What is needed: The result should be the line with "- Campaign goal: Get" followed by every remaining line of the entries, each reproduced exactly, with nothing else.

Recorded information:
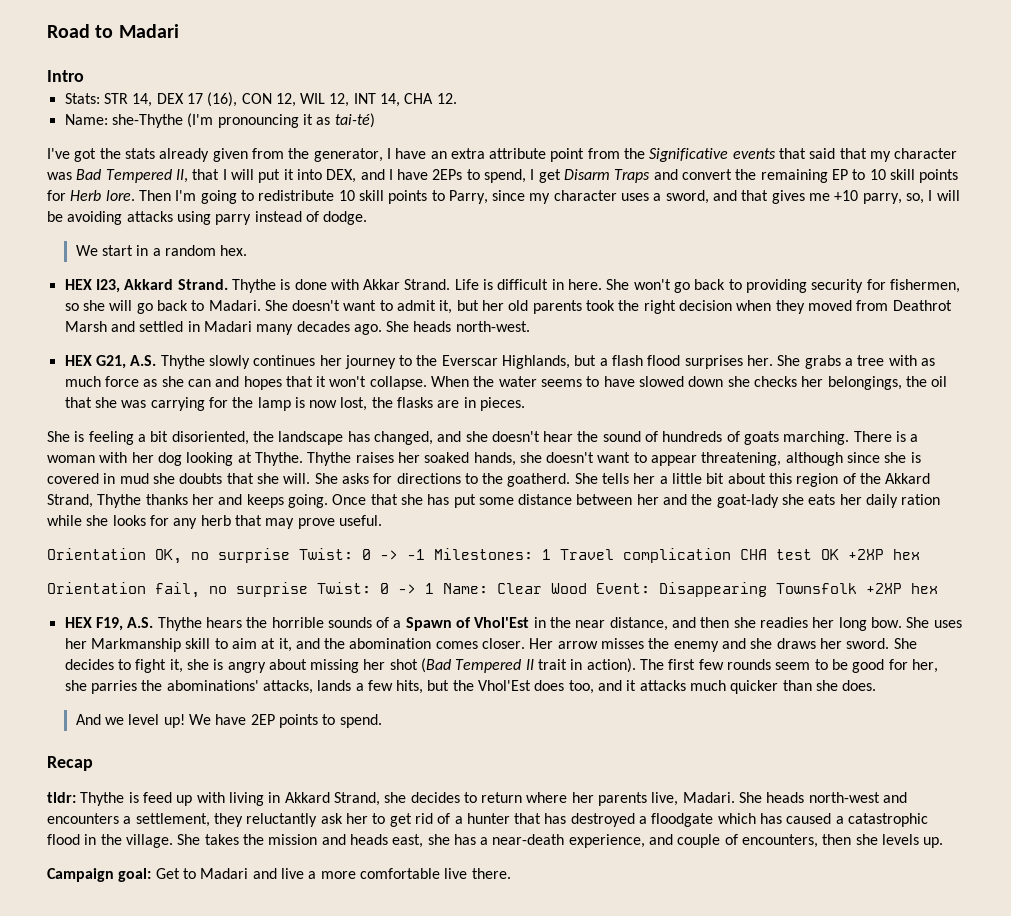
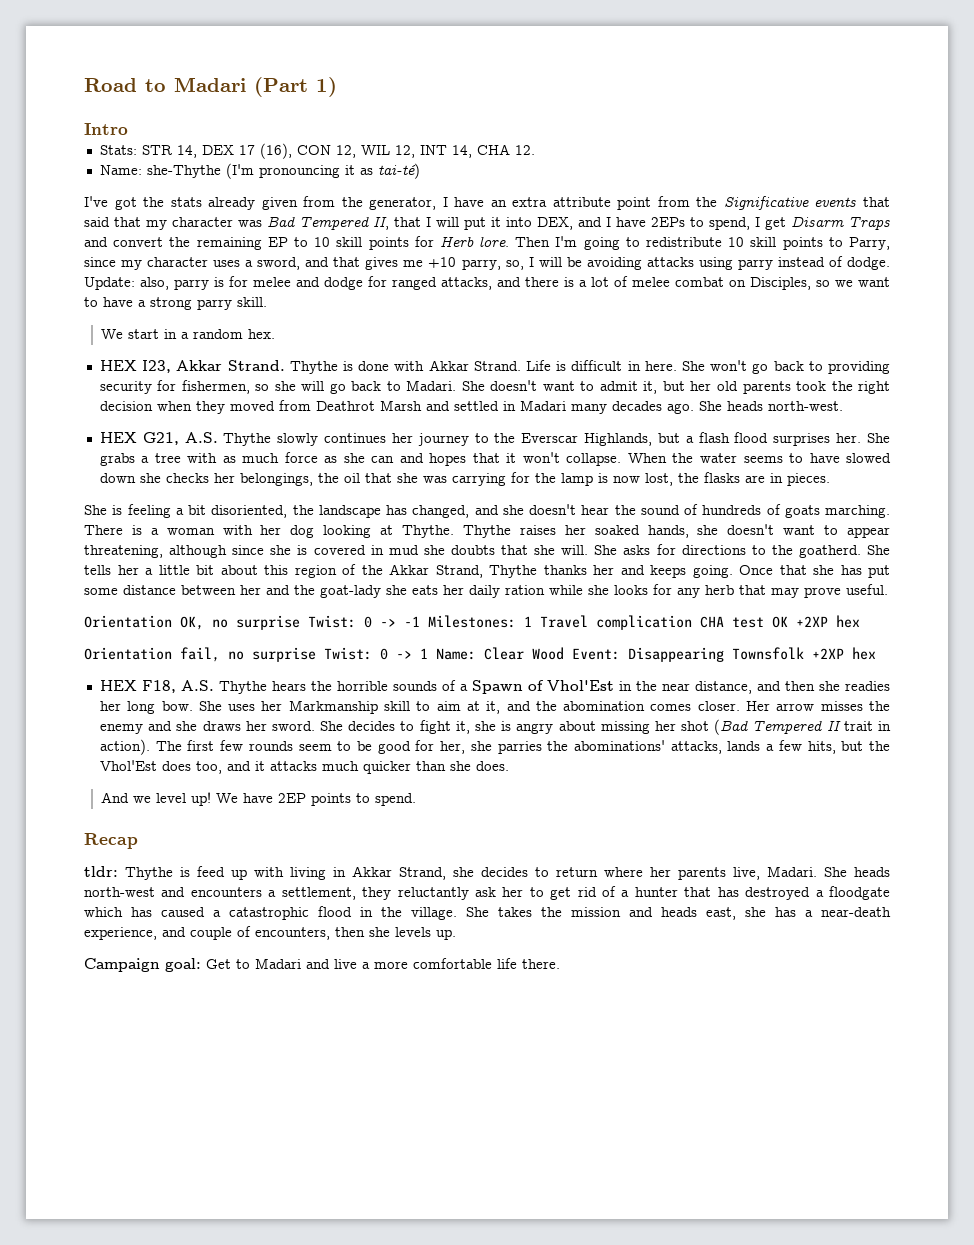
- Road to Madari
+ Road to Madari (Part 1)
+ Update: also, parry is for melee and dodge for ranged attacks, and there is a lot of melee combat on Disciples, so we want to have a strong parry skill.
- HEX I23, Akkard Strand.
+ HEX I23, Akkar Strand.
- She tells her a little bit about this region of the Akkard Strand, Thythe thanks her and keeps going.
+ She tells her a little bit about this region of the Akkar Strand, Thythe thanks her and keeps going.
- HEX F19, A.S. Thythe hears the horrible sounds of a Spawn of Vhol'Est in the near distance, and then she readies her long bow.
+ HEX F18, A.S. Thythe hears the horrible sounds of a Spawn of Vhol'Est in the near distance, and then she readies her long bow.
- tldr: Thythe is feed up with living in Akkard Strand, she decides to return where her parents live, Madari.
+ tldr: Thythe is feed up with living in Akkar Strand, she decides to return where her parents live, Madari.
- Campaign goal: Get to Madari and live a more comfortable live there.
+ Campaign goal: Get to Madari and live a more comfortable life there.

Output of the exercise:
- Campaign goal: Get to Madari and live a more comfortable live there.
+ Campaign goal: Get to Madari and live a more comfortable life there.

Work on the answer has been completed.